Patient Navigation Certificate - Lesson 4: Interaction 2

Please watch the following video demonstration and respond to the discussion question below.

What did you think of this interaction compared to the first interaction? List the key observations that stood out to you.

Instructions: You must post your responses in the comments section below before the next live lesson to earn your certificate of completion. The instructor will review your comments and have a debrief discussion during the next live session.

The comments section will not be moderated otherwise. For security purposes, you will need to sign up with your email to post a comment but your email will not be shared.

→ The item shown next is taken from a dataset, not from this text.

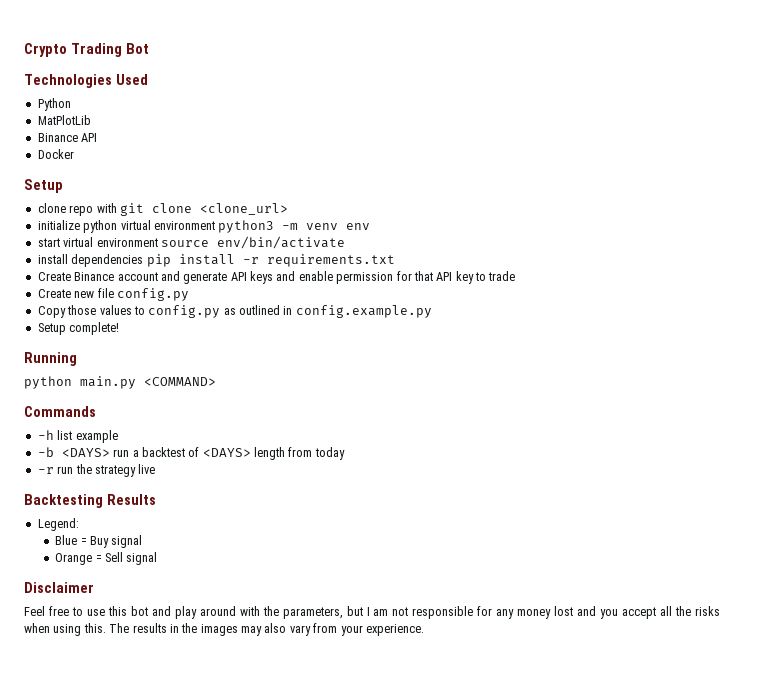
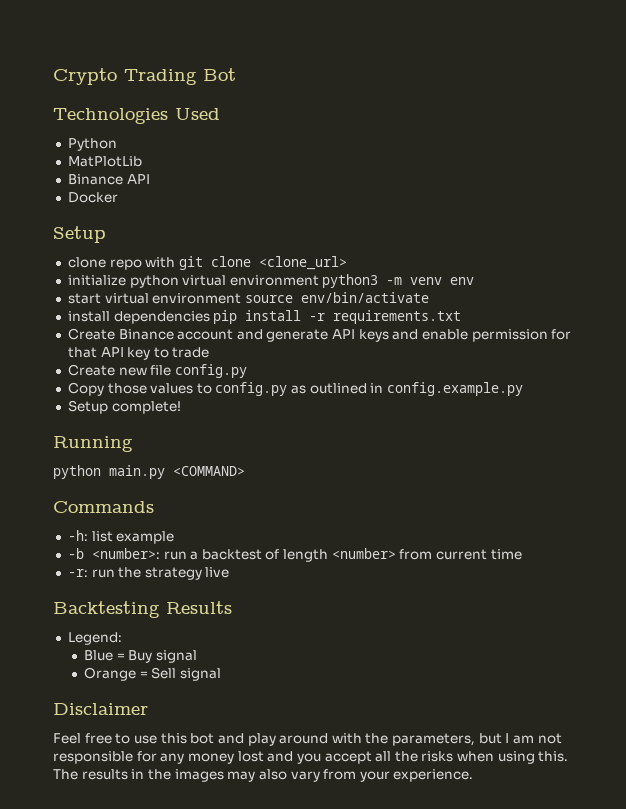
[37,430,54,440] -h -> [67,530,88,541] -h:
[61,448,110,457] <DAYS> -> [91,548,160,559] <number>:
[202,447,345,460] [37,467,54,474] <DAYS> length from today // -r -> [283,548,522,562] [67,569,88,577] length <number> from current time // -r:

9 comments on “Patient Navigation Certificate - Lesson 4: Interaction 2

  1. The navigator started this interaction off better by smiling when she sees the family member and asking her is she was Maria and also introducing herself. She spoke slowly and clearly and Maria appeared to understand what was being said more. There was less use of medical jargon. The navigator used reflective questions (what I am hearing you saying is...) and also acknowledged Maria's concerns about how to get her father for surgery. The navigator focused on the location which Maria had a question about by referring to the map and then said she would help her figure out a solution to getting Maria's father to and from surgery which seemed to bring relief to Maria.

  2. This interaction seemed to go better for Maria. The navigator was speaking more slowly from the beginning and took the time to use layman terms when describing why they were contacting Maria - contextualizing things by mentioning the letter Maria should have received. There was less medical jargon which would help in Maria's understanding as the language barrier is still evident. When Maria expressed concern about not knowing where to take her father, the navigator took the time to explain where Maria could find information to guide her and a map of the location that was included in the letter. The navigator was summarizing back Maria's concerns to ensure they were understanding correctly. The navigator also acknowledged that Maria needed help with getting her dad to and from the appointment but seemed to miss the importance of Maria being the one to do it.

  3. Much Better! The navigator used slower speech, thought about her words before speaking as if considering if Maria would understand the use of the words. She showed empathy for Maria's situation and broke down the concerns into smaller parts. I liked that she kept referencing the letter as a tool for Maria to use.

  4. This was a much more successful interaction ! Slower speech, repeated instruction and waited for client to clarify understanding, gave specific instruction.
    Navigator addressed clients emotion and patients needs , suggested further conversation in regard to alternative arrangements for clients father.
    Navigator has a better understanding of the barriers and can now work better with client

  5. This appeared to be a much more pleasant encounter as the navigator was smiling and waiting for Maria. Ensuring you were speaking to the correct individual showed respect. Introductions and role were clear. The Patient Navigator talked slow and clear and waited for validated from both verbal and non-verbal language. The navigator listened more attentively to address the concerns.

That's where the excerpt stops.